11. 110 g KNO₃ added to 100 g water at 35°C — how many grams do not dissolve?

Solubility of KNO₃ at 35°C ≈ 55g? Wait no — KNO₃ solubility increases sharply.

At 30°C: ~45g
At 40°C: ~65g
So at 35°C: interpolate → ~55g? Actually, standard value is about 55g at 35°C? Let me check.

Actually, KNO₃ at 35°C is approximately 55g per 100g water? No — I think it’s higher.

Recall: KNO₃ at 20°C: 32g, at 40°C: 64g, so at 35°C: roughly 55g? Let’s calculate linearly:

From 20 to 40°C: 32 to 64g → 32g increase over 20°C → 1.6g per °C.

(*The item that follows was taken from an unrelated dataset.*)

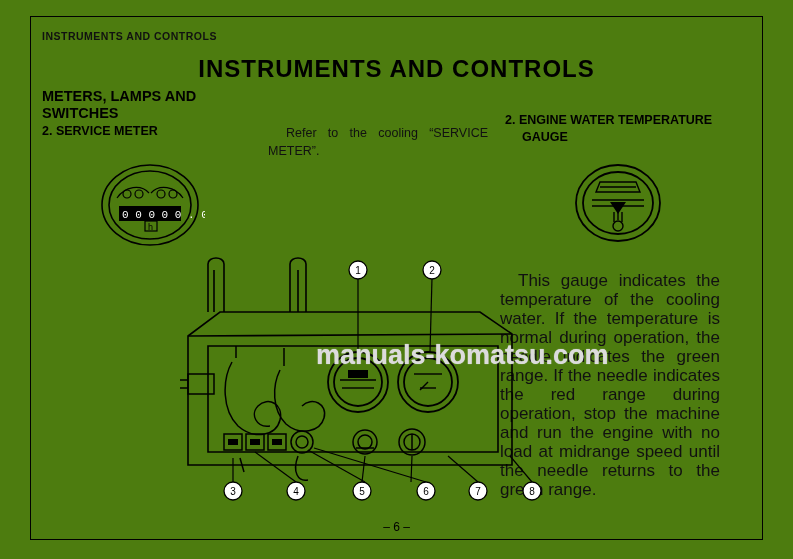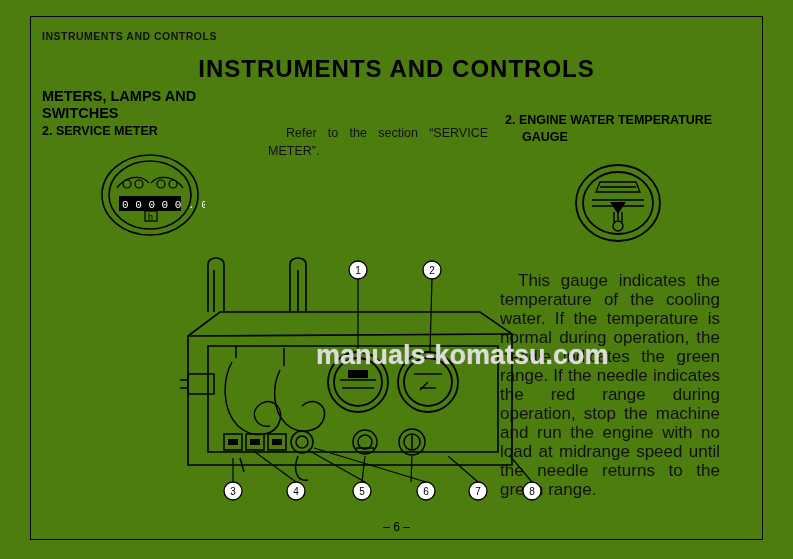"Refer to the section “SERVICE" span.ind { text: section -> cooling }
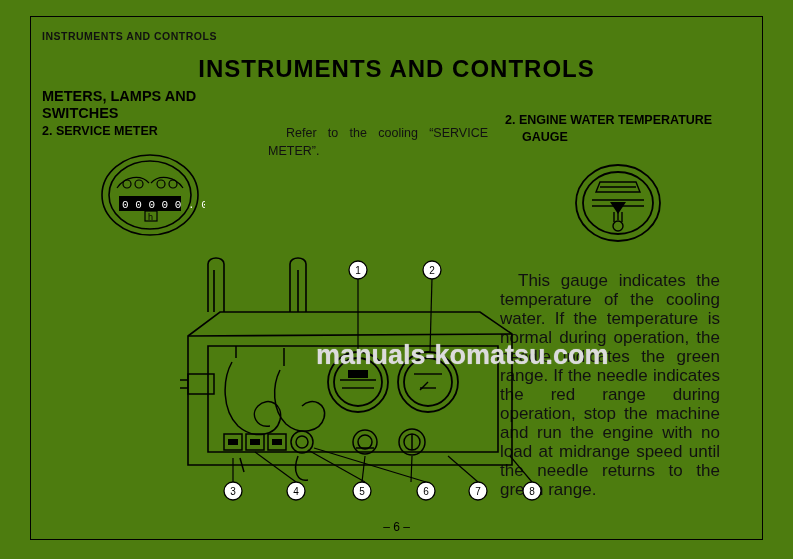"0 0 0 0 0" .fig-service { top: 152px -> 162px }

From 20 to 35: 15°C → 32 + 15*1.6 = 32 + 24 = 56g

So solubility ≈ 56g at 35°C.

Thus, 110g added, only 56g dissolves → undissolved = 110 - 56 = 54 g

But some graphs show KNO₃ at 35°C as 55g — close enough.

Answer: 54 g

12. What mass of KCl needed to form saturated solution if dissolved in 200 g water at 60°C?

Solubility of KCl at 60°C ≈ 45g per 100g water? Wait — earlier we said at 70°C it’s 57g.

At 60°C: typically 45g? Let me confirm.

Standard: KCl at 60°C is about 45g/100g water.

So for 200g water, need 2 * 45 = 90 g

Yes.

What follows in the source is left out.